— WHAT NEEDS TO BE DONE —
Every record must be given again word for word; no picture belongs in the copy.

[Before-and-after change data]

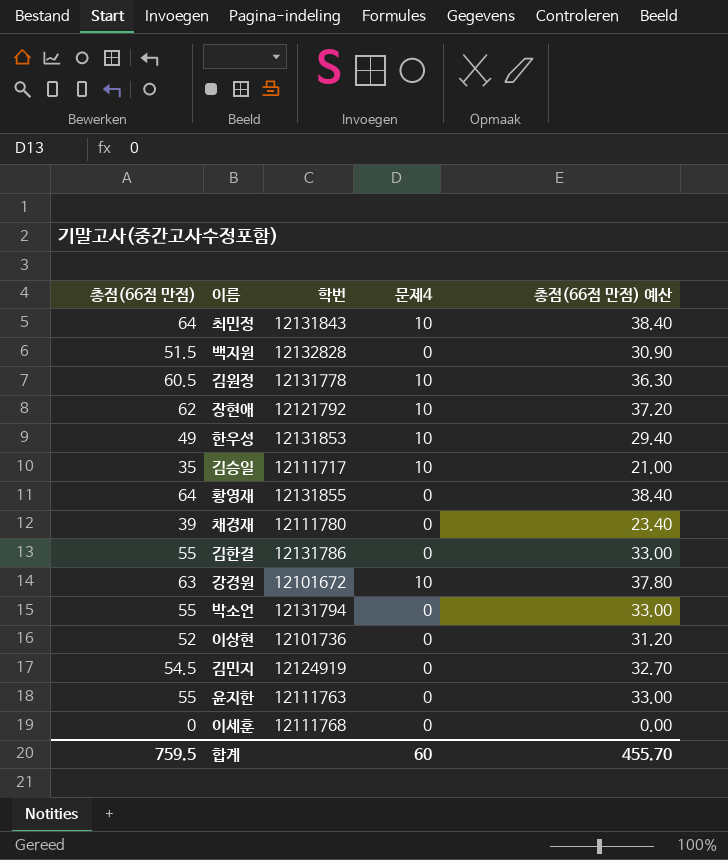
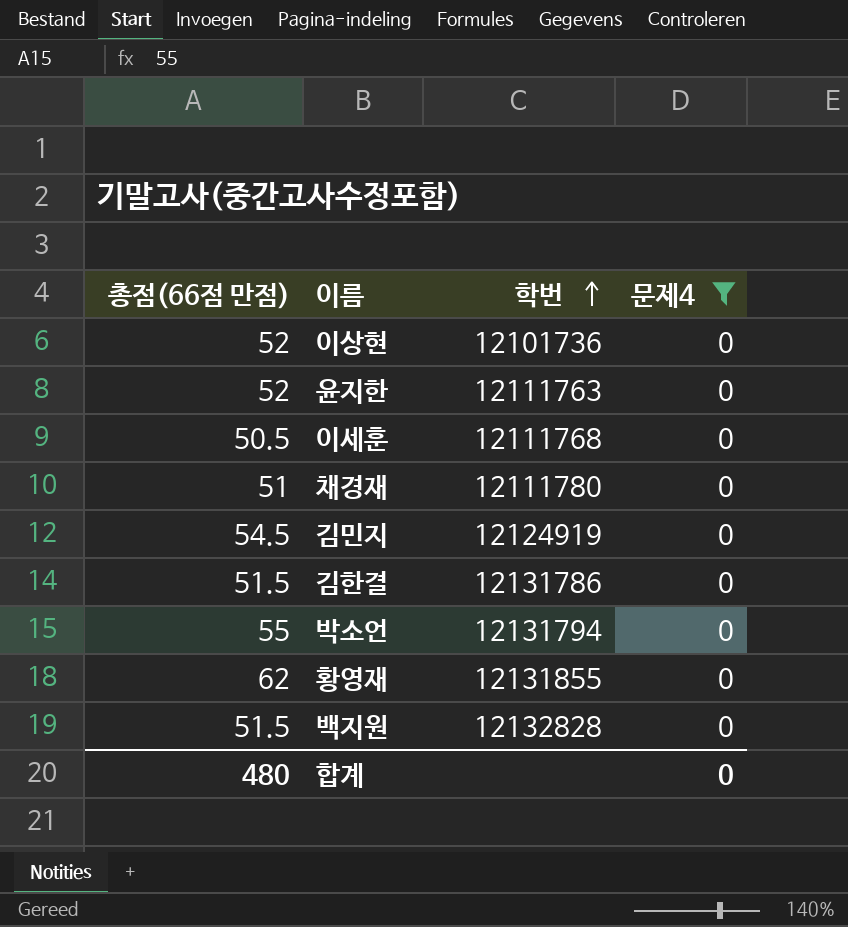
filter: none -> 문제4 = 0
row order: none -> 학번 ascending
column 총점(66점 만점) 예산 | formula: [총점(66점 만점)] * 0.6 -> none
윤지한 | 총점(66점 만점): 55 -> 52
이세훈 | 총점(66점 만점): 0 -> 50.5
채경재 | 총점(66점 만점): 39 -> 51
김한결 | 총점(66점 만점): 55 -> 51.5
황영재 | 총점(66점 만점): 64 -> 62
합계 | 총점(66점 만점): 759.5 -> 480
합계 | 문제4: 60 -> 0

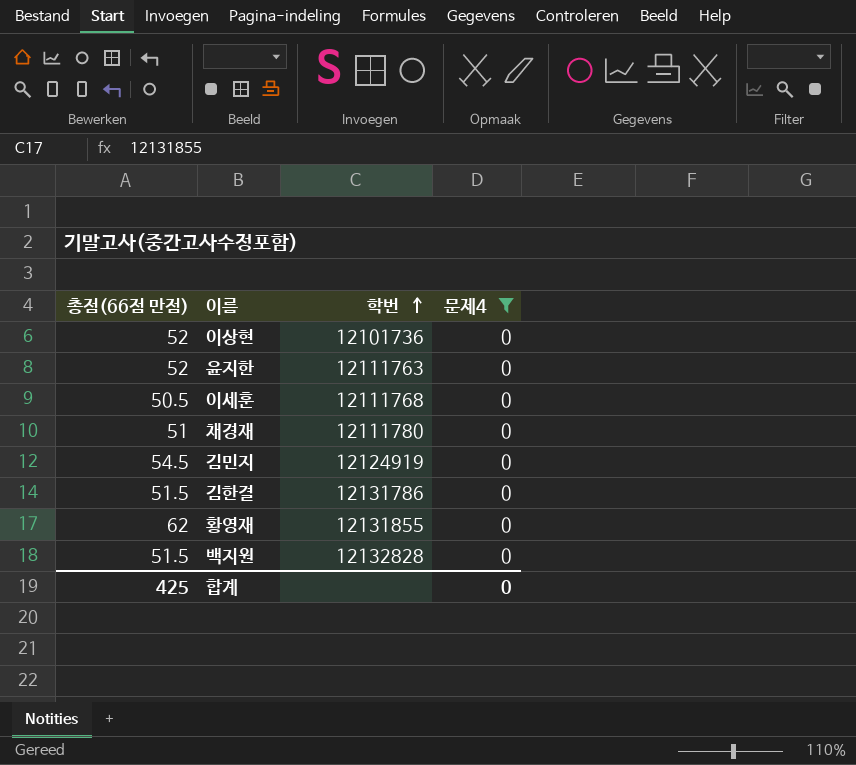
row 박소언: 55 | 12131794 | 0 -> none
합계 | 총점(66점 만점): 480 -> 425

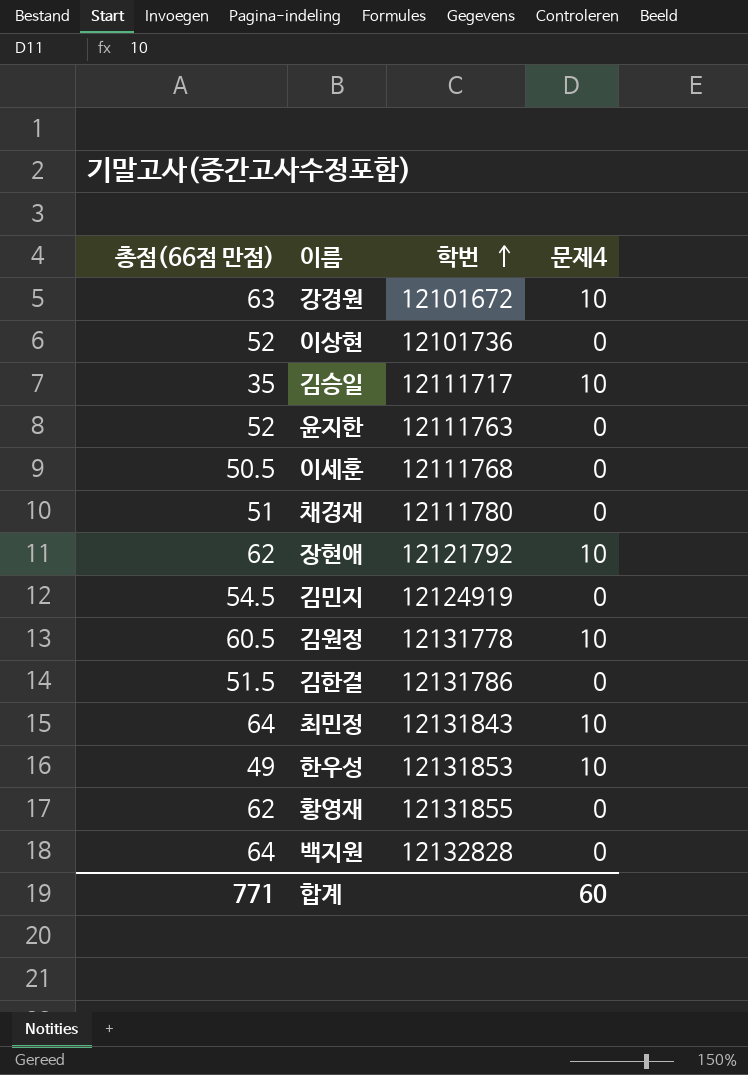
filter: 문제4 = 0 -> none
백지원 | 총점(66점 만점): 51.5 -> 64
합계 | 총점(66점 만점): 425 -> 771
합계 | 문제4: 0 -> 60

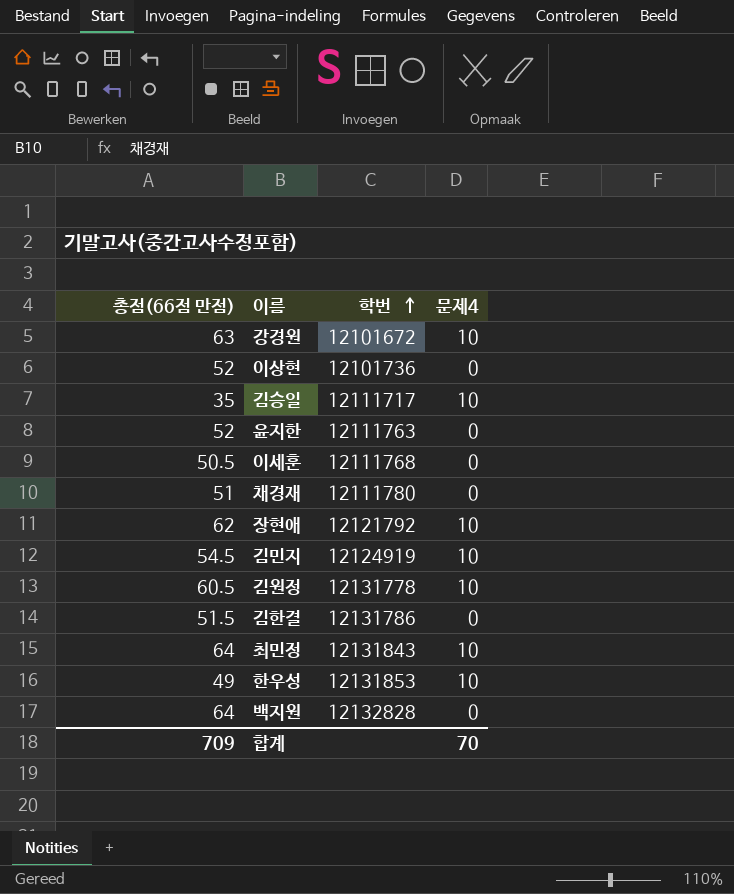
row 황영재: 62 | 12131855 | 0 -> none
김민지 | 문제4: 0 -> 10
합계 | 총점(66점 만점): 771 -> 709
합계 | 문제4: 60 -> 70

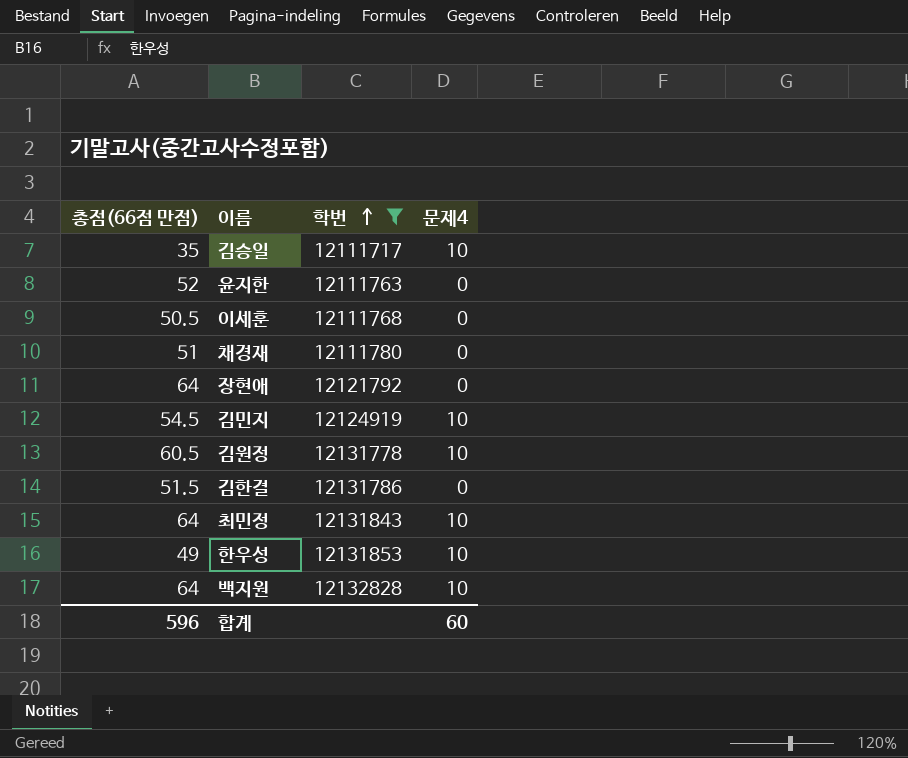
filter: none -> 학번 >= 12111717
장현애 | 총점(66점 만점): 62 -> 64
장현애 | 문제4: 10 -> 0
백지원 | 문제4: 0 -> 10
합계 | 총점(66점 만점): 709 -> 596
합계 | 문제4: 70 -> 60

— SOLUTION TO THIS TASK —
filter: none -> 문제4 = 0
row order: none -> 학번 ascending
column 총점(66점 만점) 예산 | formula: [총점(66점 만점)] * 0.6 -> none
윤지한 | 총점(66점 만점): 55 -> 52
이세훈 | 총점(66점 만점): 0 -> 50.5
채경재 | 총점(66점 만점): 39 -> 51
김한결 | 총점(66점 만점): 55 -> 51.5
황영재 | 총점(66점 만점): 64 -> 62
합계 | 총점(66점 만점): 759.5 -> 480
합계 | 문제4: 60 -> 0

row 박소언: 55 | 12131794 | 0 -> none
합계 | 총점(66점 만점): 480 -> 425

filter: 문제4 = 0 -> none
백지원 | 총점(66점 만점): 51.5 -> 64
합계 | 총점(66점 만점): 425 -> 771
합계 | 문제4: 0 -> 60

row 황영재: 62 | 12131855 | 0 -> none
김민지 | 문제4: 0 -> 10
합계 | 총점(66점 만점): 771 -> 709
합계 | 문제4: 60 -> 70

filter: none -> 학번 >= 12111717
장현애 | 총점(66점 만점): 62 -> 64
장현애 | 문제4: 10 -> 0
백지원 | 문제4: 0 -> 10
합계 | 총점(66점 만점): 709 -> 596
합계 | 문제4: 70 -> 60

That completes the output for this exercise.